** DATA EXCERPTS **

******

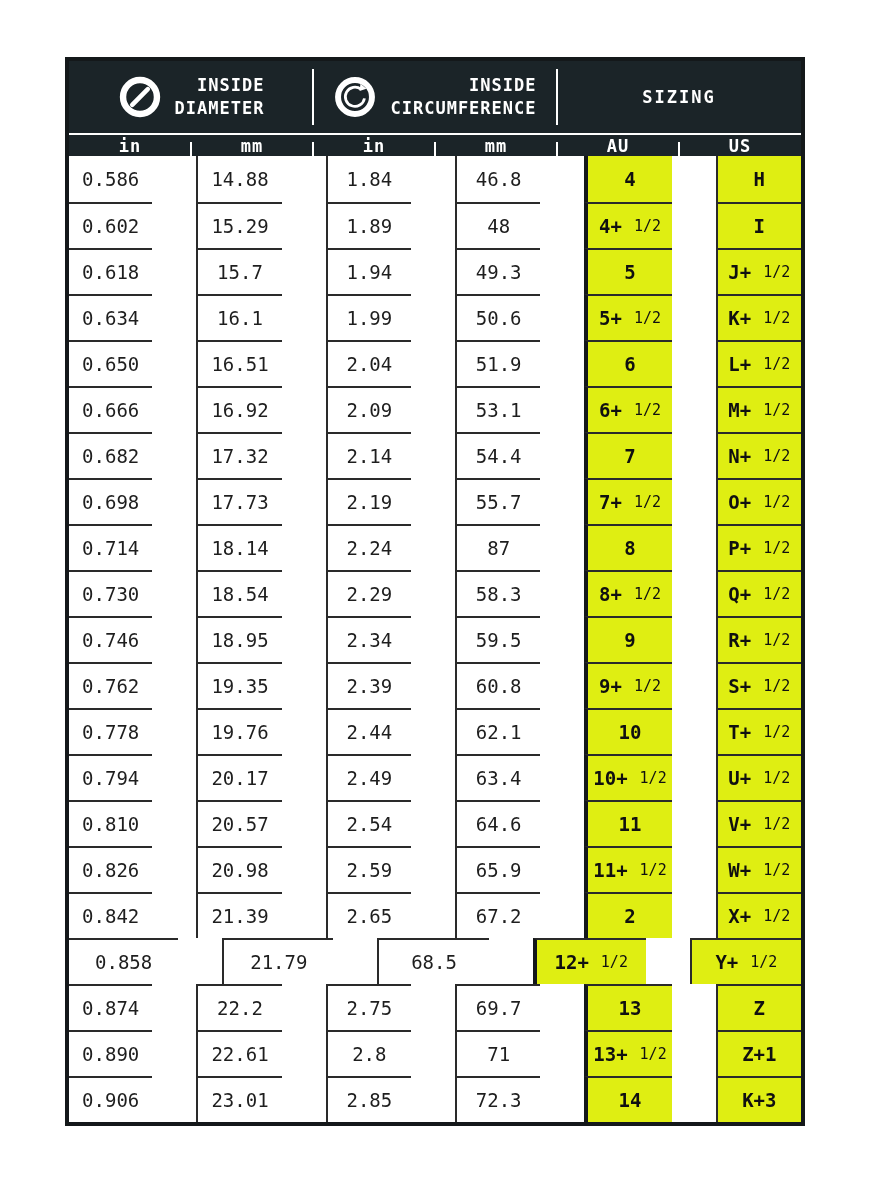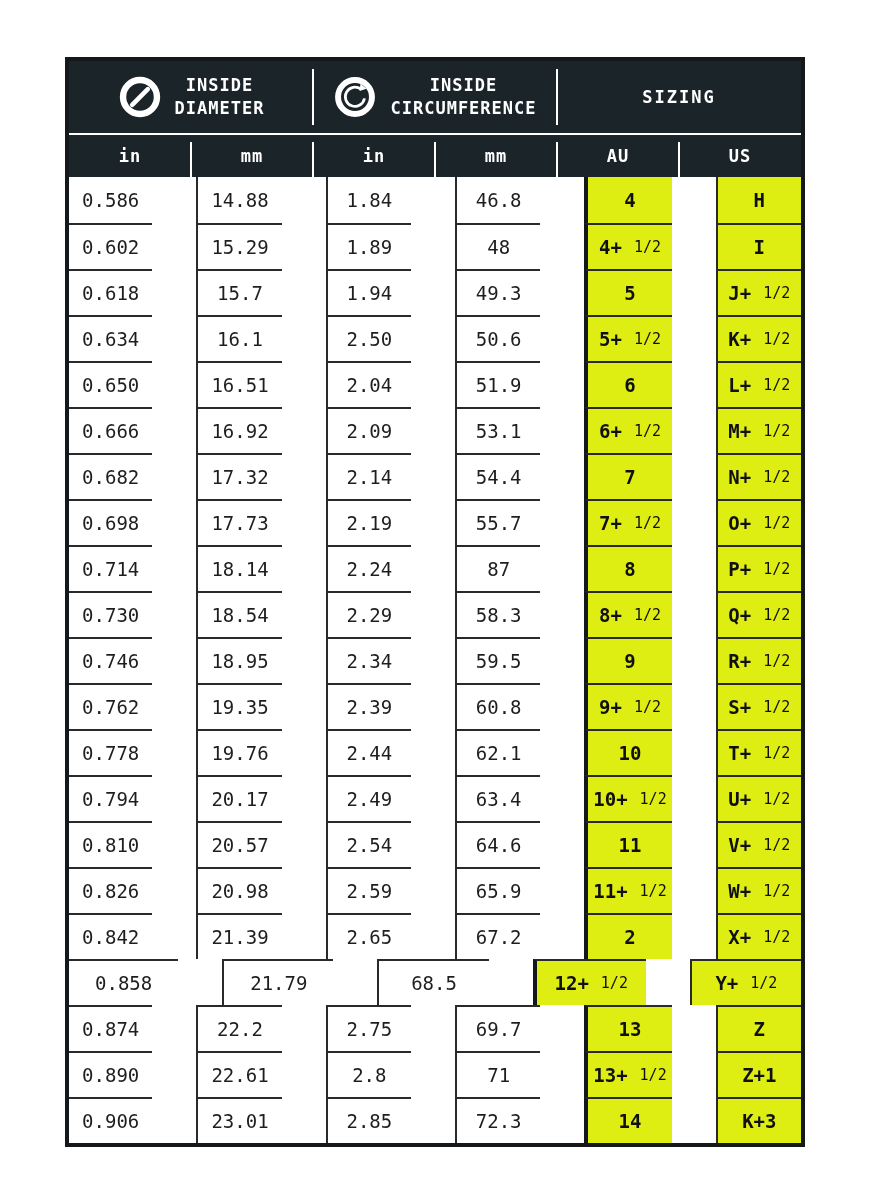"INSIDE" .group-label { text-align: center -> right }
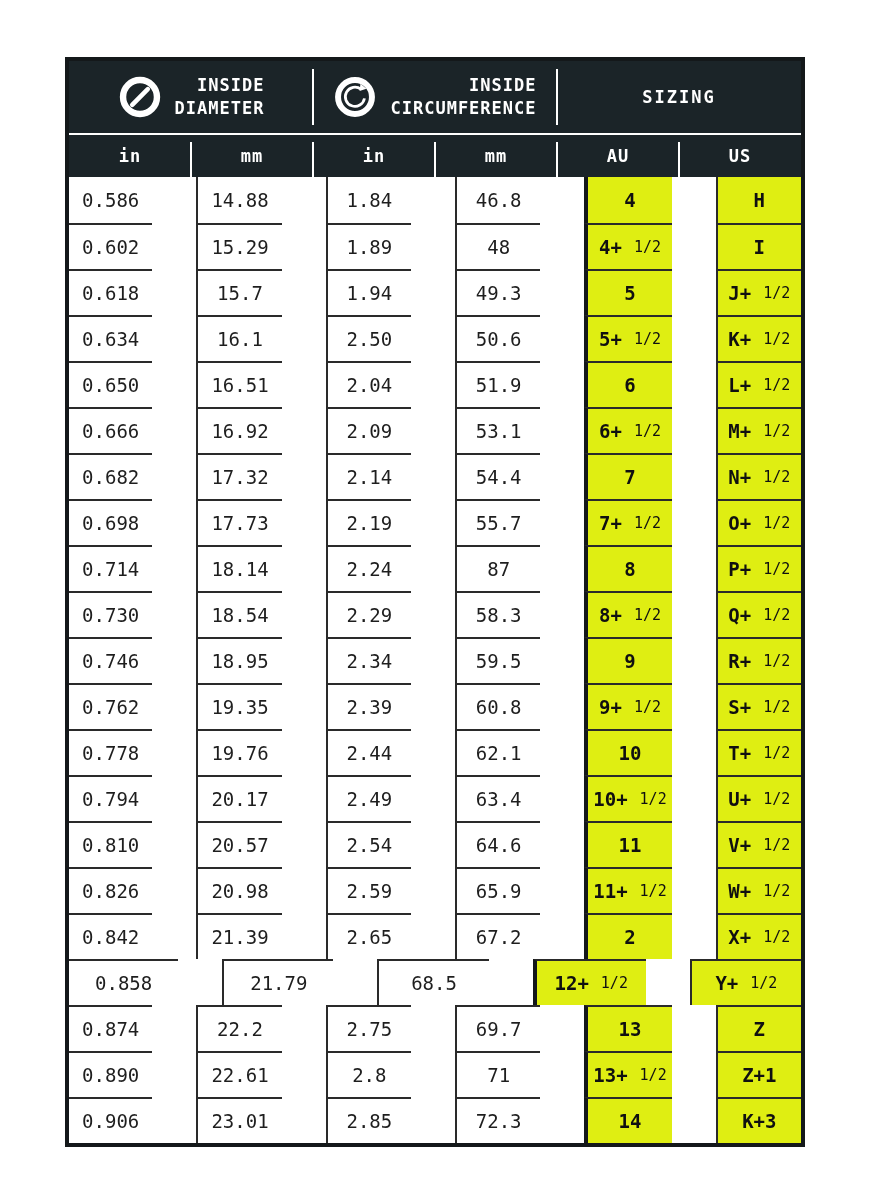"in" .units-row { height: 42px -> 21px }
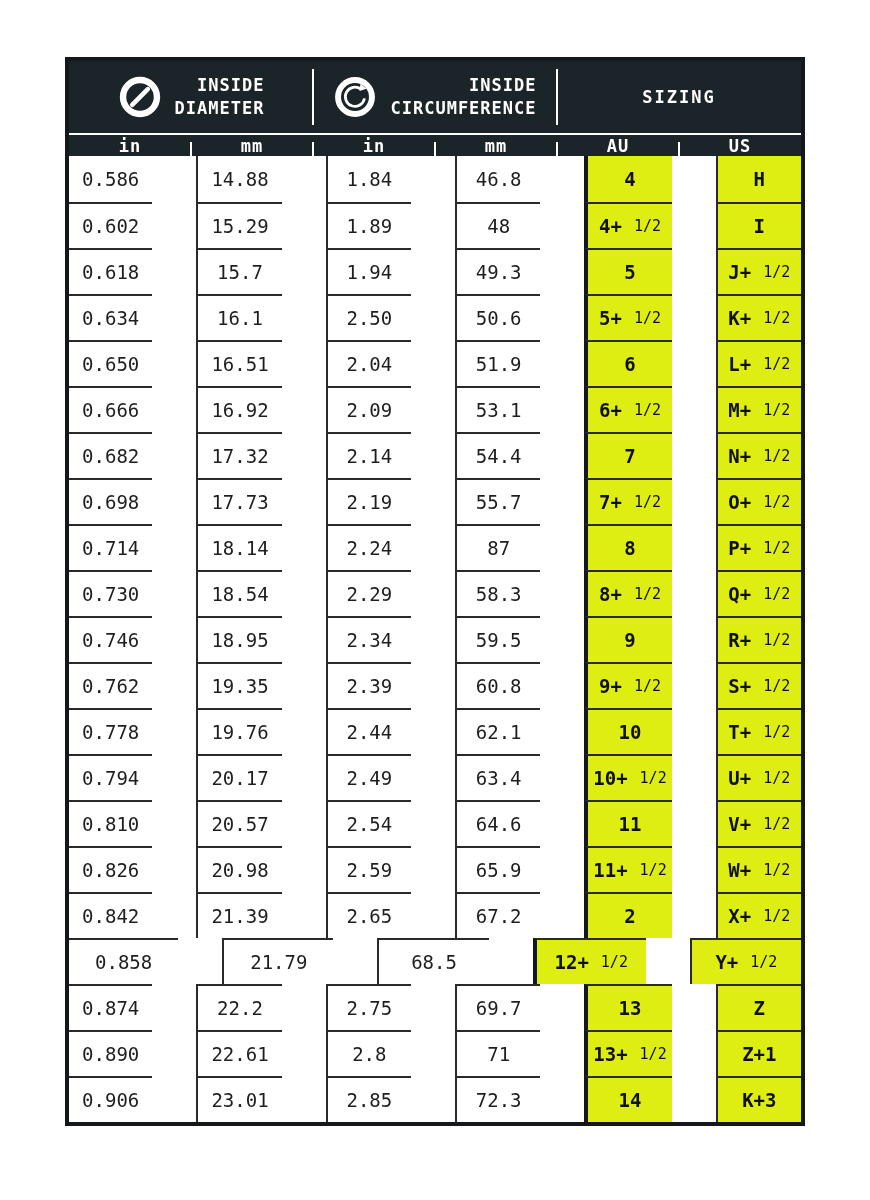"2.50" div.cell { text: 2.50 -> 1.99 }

******

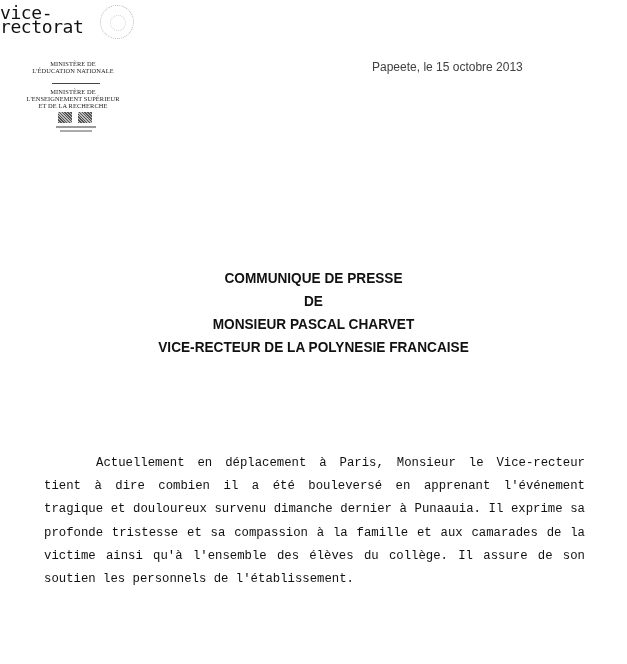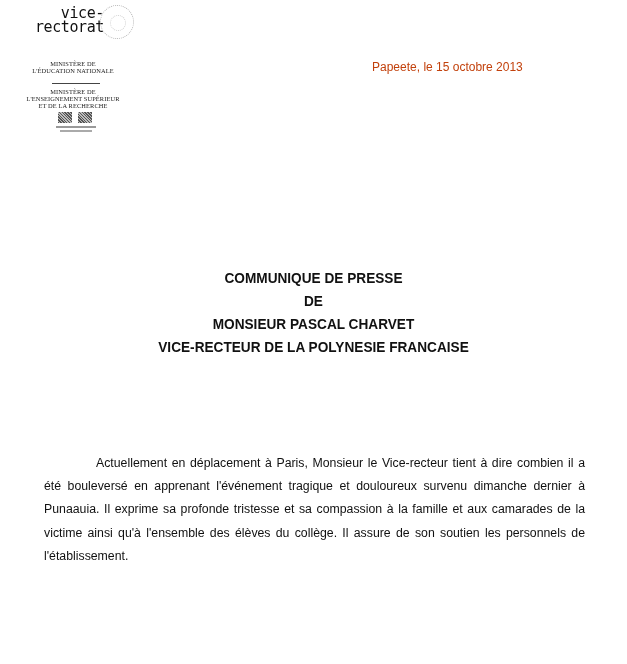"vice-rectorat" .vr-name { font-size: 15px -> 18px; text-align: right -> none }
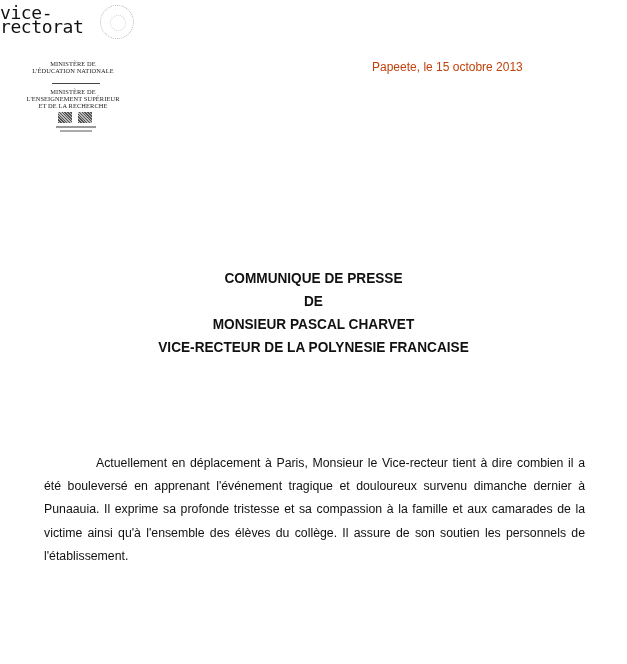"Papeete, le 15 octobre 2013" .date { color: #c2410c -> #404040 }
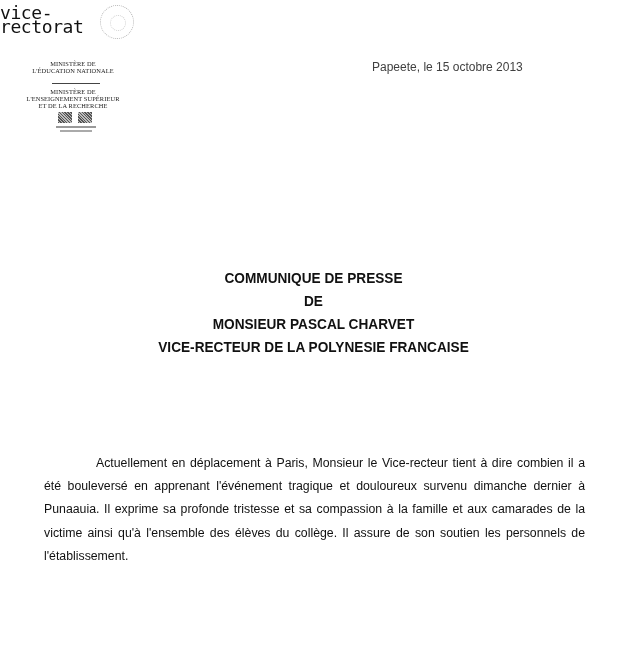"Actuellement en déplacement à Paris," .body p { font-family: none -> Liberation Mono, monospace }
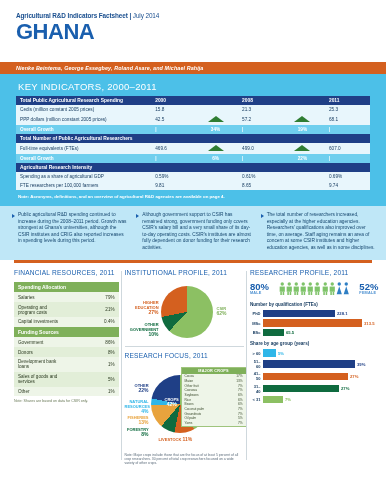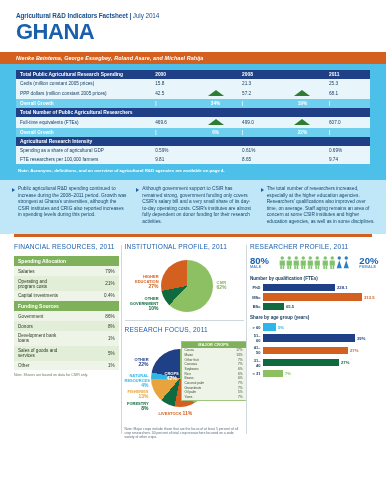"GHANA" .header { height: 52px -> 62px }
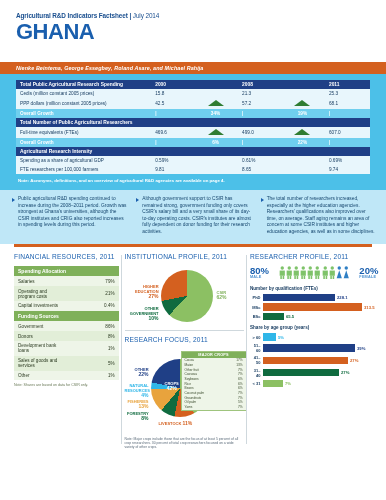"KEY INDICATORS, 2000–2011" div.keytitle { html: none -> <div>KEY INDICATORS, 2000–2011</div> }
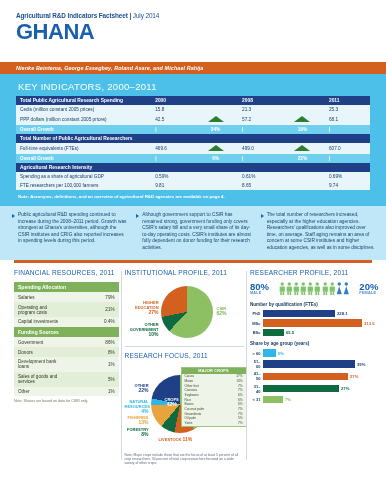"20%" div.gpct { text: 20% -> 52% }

******

** TASK DIRECTIONS **
When you reach the line that has "height: 42px ->" in the data above, start repeating lines exactly, and stop after the line that has "text: 2.50 ->"; pictures stay out.

** RESULT BELOW **
"in" .units-row { height: 42px -> 21px }
"2.50" div.cell { text: 2.50 -> 1.99 }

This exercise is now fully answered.